Confidential Cabinet papers show the Government intends changes to industrial relations laws beyond those outlined in National's election policy.
Two papers, obtained by Labour, show the Government intends to allow employers to set the agenda for collective contract negotiations.
It has raised concerns that employers will be able to walk away from wage bargaining if unions reject unreasonable demands.
The papers also show the Government will allow employees to be paid under the minimum wage if they are participating in a partial strike.
One paper by Labour Minister Kate Wilkinson outlines changes which will be made in three stages; she has already sought Cabinet's approval for the first tranche.
The second paper is a regulatory impact statement by the Labour Department and suggests the changes – particularly plans to let employers opt out of multi-employer bargaining – could breach international labour laws.

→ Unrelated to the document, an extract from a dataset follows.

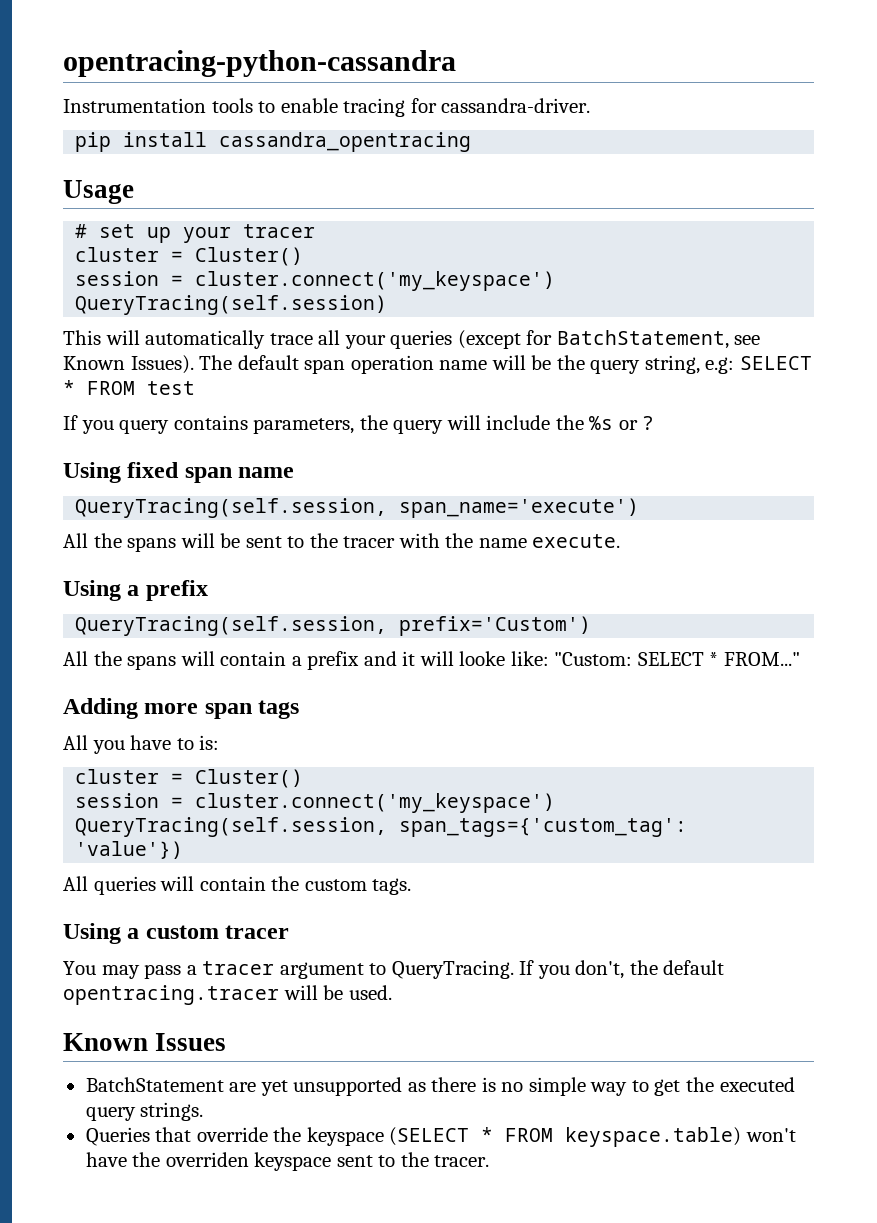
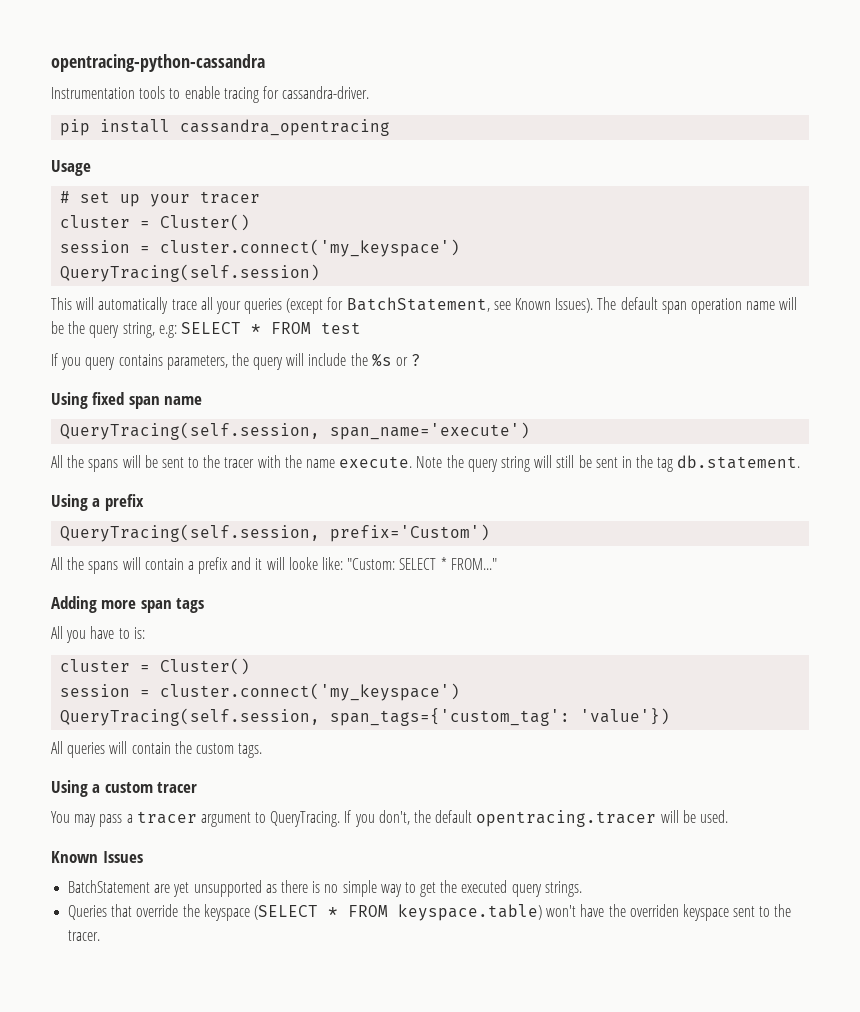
(621, 541) none -> [416,455,801,472] Note the query string will still be sent in the tag db.statement.

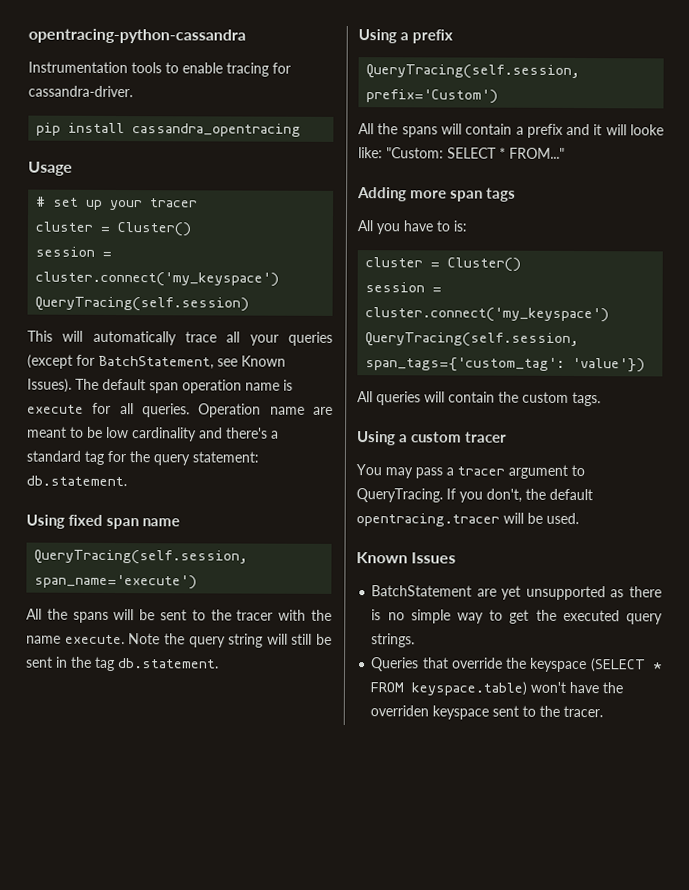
[779,297,798,310] [51,321,361,338] [51,353,422,370] will be the query string, e.g: SELECT * FROM test // If you query contains parameters, the query will include the %s or ? -> [283,379,293,391] [27,402,333,418] [27,426,279,442] [26,450,259,466] [26,475,127,487] is execute for all queries. Operation name are meant to be low cardinality and there's a standard tag for the query statement: db.statement.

Council of Trade Unions president Helen Kelly said labour laws were working well, strike action was declining and there was no need for changes.
"If anything there is a need to improve employment law. People are now working whole weeks and not able to pay their bills. There is a crisis of wages in this country.
"The combination of the Government's changes will drive wages down in New Zealand and that is their intention because collective bargaining has shown to lift wages."
However, Business New Zealand chief executive Phil O'Reilly said some employers faced endless bargaining which made businesses less productive.
"Increasingly we find workers are paid for the skills they have and their contribution to the workplace, rather than what someone might bargain on their behalf."
Labour's industrial relations spokeswoman Darien Fenton said the Ports of Auckland wharfies and Affco meat workers would have been replaced with lower-paid contractors if the changes had been in place.
In a change not signalled before the election, the Government was now planning to give unions and employers the same time frame to start the process of bargaining before a collective contract expired, she said.
Who initiated the bargaining was important because it set the terms for negotiation and who was covered.
"The first thing unions will have to deal with is an initiation notice from an employer which perhaps excludes half of their members."
The change would create "all sorts of mayhem" with a "midnight race" between employers and unions to be the first to launch the process.
"That's going to create far more disputes than there are already."
Mr O'Reilly said the change would make bargaining more efficient. "It is logical that employers should be able to initiate bargaining."
The papers also reveal unions would have to give notice of partial strike action. Pay deductions could result in workers being paid less than the minimum wage.
Ms Fenton said the "silly provision" would result in employers spending a lot of time calculating how to deduct a "couple of dollars" from workers' pay.
Ms Wilkinson has refused to comment on the changes and has suggested the papers are made up.
"I haven't seen the paper that Darien Fenton claims she has and cannot confirm its authenticity."
Ms Wilkinson's office declined to accept copies of the papers.
Ms Fenton said she had no doubt they were authentic as they included changes the minister had already signalled.
Employers will no longer have to conclude collective bargaining and will be required only to negotiate in good faith.
Non-union employees will no longer have to be employed on a collective contract for the first 30 days of their employment.
Employers will be able to opt out of multi-employer bargaining.
Employers will be able to deduct the pay of workers who undertake partial strikes.
Workers will be able to ask for flexible work arrangements without having to wait until they have been employed for six months.
Employers will be able to initiate collective bargaining.